Что Лейнсдорф вроде бы сидит между двумя стульями, что он - капиталист среди феодалов и феодал среди капиталистов, не мешает ему быть "профессионалом", в данном случае "профессионалом" личностного отчуждения. Почти таков и генерал Штумм - штатский среди солдат и солдат среди штатских (служа в кавалерии, он мучился и мечтал об отставке, а попав в военное министерство, почувствовал себя как рыба в воде и начинает подумывать об очередном генеральском чине). Такая оторванность от прочной основы, промежуточность позиции свидетельствует лишь о том, что маска надета на пустоту и выдает себя за "характер". Более того, фактически становится им человеческим характером кризисной эпохи, "одинаково способным, - как пишет Музиль, - и на людоедство, и на критику чистого разума".
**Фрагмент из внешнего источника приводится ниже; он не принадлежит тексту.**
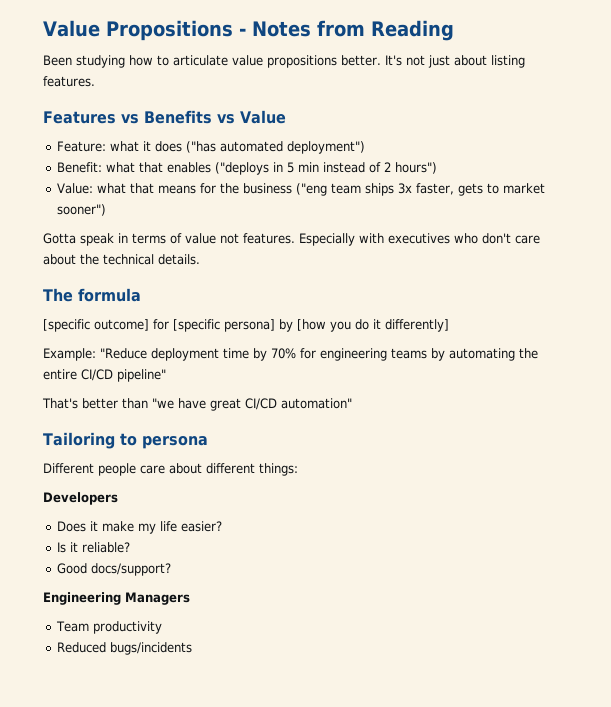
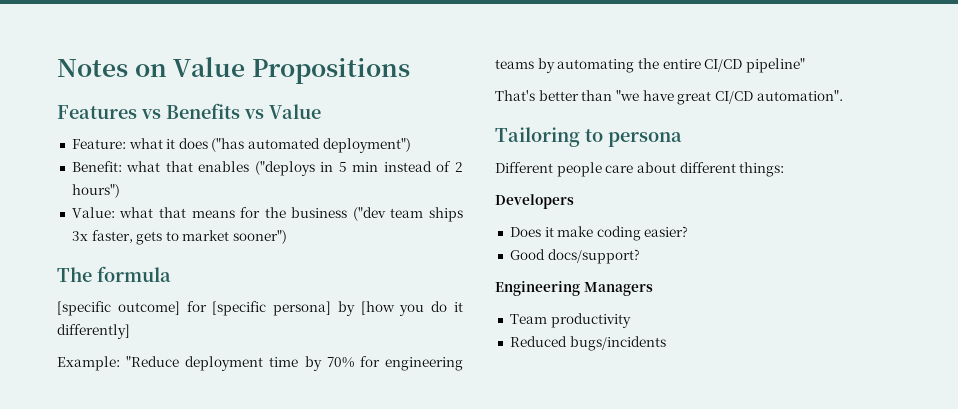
- Value Propositions - Notes from Reading
- Been studying how to articulate value propositions better. It's not just about listing features.
+ Notes on Value Propositions
- Value: what that means for the business ("eng team ships 3x faster, gets to market sooner")
+ Value: what that means for the business ("dev team ships 3x faster, gets to market sooner")
- Gotta speak in terms of value not features. Especially with executives who don't care about the technical details.
- That's better than "we have great CI/CD automation"
+ That's better than "we have great CI/CD automation".
- Does it make my life easier?
+ Does it make coding easier?
- Is it reliable?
А вот Ульрих - "непрофессионал". Некогда, повинуясь рутине, он был близок к тому, чтобы им стать. Теперь он взял у практической жизни годичный отпуск, и отец, австриец твердых правил и консервативных взглядов, пристроил его, чтоб не болтался без дела, к Лейнсдорфу, в секретари организационного комитета "параллельной акции". Но это все равно "отпуск", только дающий возможность, стоя в сторонке, ничем себя не связывая, наблюдать, размышлять, умозаключать и даже общаться.
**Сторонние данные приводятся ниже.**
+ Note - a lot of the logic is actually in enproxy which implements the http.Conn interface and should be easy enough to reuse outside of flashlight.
Общение дается Ульриху в высшей степени легко именно потому, что он не маска, не роль, не "характер". Его сознание открыто, до чрезвычайности подвижно, в нем ничто не застыло. Оно не сталкивается с чужим сознанием, как две брони. С этой точки зрения Ульрих - идеальная связка: его со вкусом просвещает Арнгейм, с ним охотно болтает Лейнсдорф, это к нему со своими сомнениями, касающимися "дислокации" идей, прибегает генерал Штумм. Так вокруг Ульриха и в нем самом накапливаются сведения об убеждениях, верованиях и заблуждениях эпохи - нечто вроде "энциклопедии" ее интеллектуальной жизни и интеллектуальной болезни, подобной той, что возникает в манновских "Волшебной горе" и "Докторе Фаустусе" или в горьковском "Климе Самгине".
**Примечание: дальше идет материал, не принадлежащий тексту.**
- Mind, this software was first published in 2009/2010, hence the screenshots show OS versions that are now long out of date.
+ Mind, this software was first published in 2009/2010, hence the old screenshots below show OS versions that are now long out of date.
Ульрих не только не носит масок, но и не меняется. По крайней мере в том же смысле, в каком меняются прочие люди. Ведь изменчивость - это его внутренняя константа, если угодно, его нерушимая "догма", единственное его "свойство". Но это и его исследовательская "методика". И когда он с такой "методикой" приближается к Какании - государству, социальному организму, сообществу, где все нацелено на неподвижность, на консервацию, на мифизацию собственной немощи, собственной пережиточности, возникает неповторимый сатирический эффект:

"...старый кайзер и король Какании был фигурой мифической. С тех пор-то о нем написано много книг, и теперь точно известно, что он сделал, чему помешал и чего не сделал, но тогда, в последнее десятилетие его жизни и жизни Какании, у людей молодых, знакомых с состоянием наук и искусств, иногда возникало сомнение в том, что он вообще существует на свете. Число его вывешенных и выставленных повсюду портретов было почти столь же велико, как число жителей его владений; в его день рождения съедалось и выпивалось столько же, сколько в день рождения Спасителя... но эта популярность и слава была настолько сверхубедительна, что с верой в него дело обстояло примерно так же, как со звездами, которые видны и через тысячи лет после того, как перестали существовать".

Проблематичность монаршей реальности - не что иное, как метафора (хоть Музиль в принципе не любил метафор) проблематичности всего строя, цеплявшегося за свою неизменность.